# Exercise directions
Reproduce exactly the lines below from the one containing "Liberation Mono, monospace" through the one containing "text-align: center ->", including both, and nothing else.

# Dataset
--- START ---

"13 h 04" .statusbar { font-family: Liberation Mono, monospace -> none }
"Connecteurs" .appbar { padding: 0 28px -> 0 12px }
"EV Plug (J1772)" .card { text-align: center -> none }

--- END ---
--- START ---

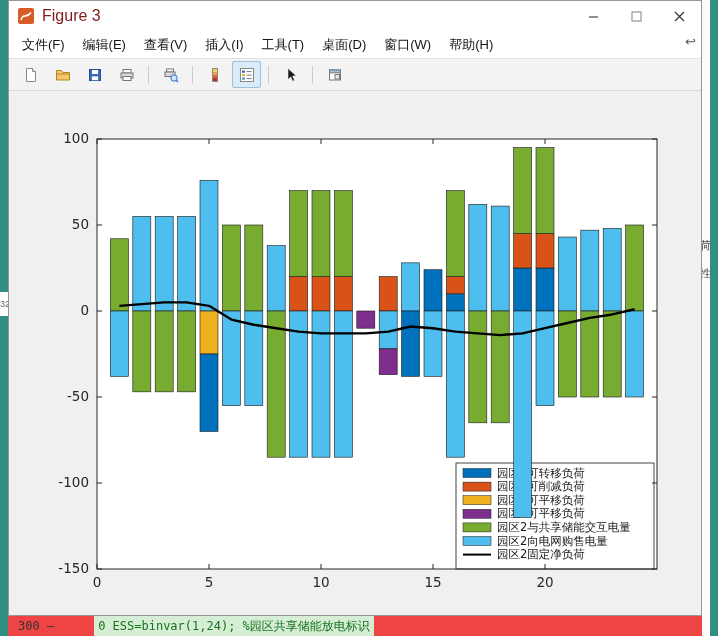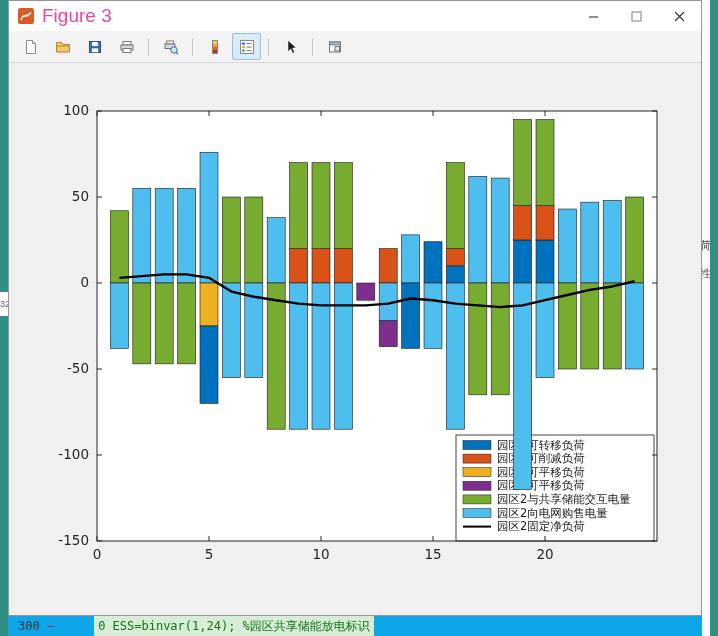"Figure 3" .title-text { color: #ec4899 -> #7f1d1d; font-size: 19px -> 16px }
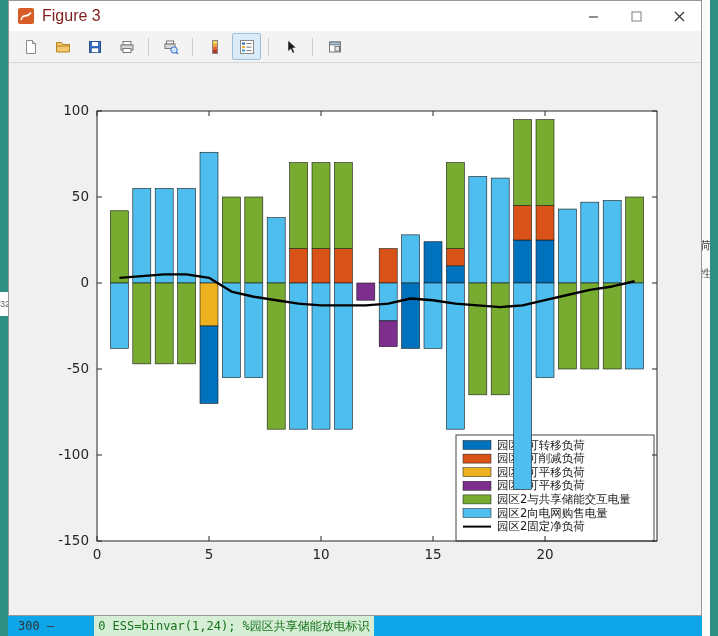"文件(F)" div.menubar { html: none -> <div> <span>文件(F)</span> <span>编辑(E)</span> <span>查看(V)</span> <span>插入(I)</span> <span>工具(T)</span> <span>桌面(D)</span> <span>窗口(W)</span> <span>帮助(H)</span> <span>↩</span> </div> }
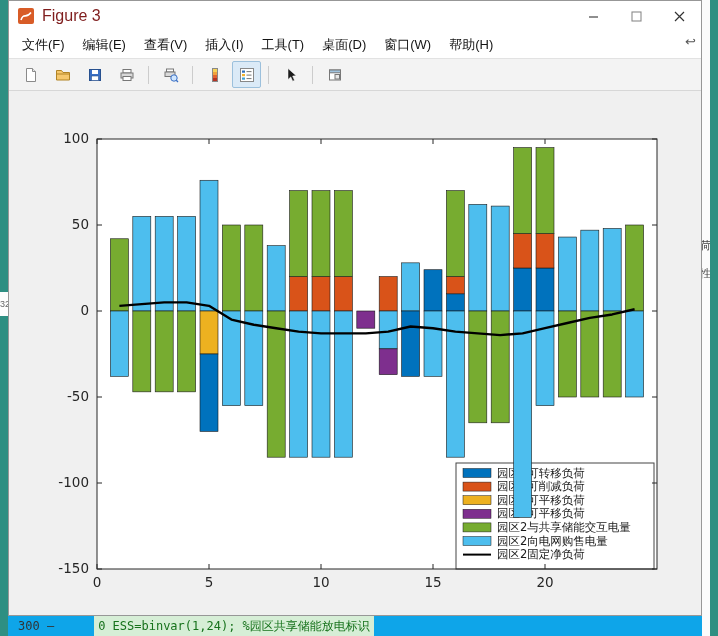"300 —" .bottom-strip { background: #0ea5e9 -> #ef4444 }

--- END ---

# Solution below
"13 h 04" .statusbar { font-family: Liberation Mono, monospace -> none }
"Connecteurs" .appbar { padding: 0 28px -> 0 12px }
"EV Plug (J1772)" .card { text-align: center -> none }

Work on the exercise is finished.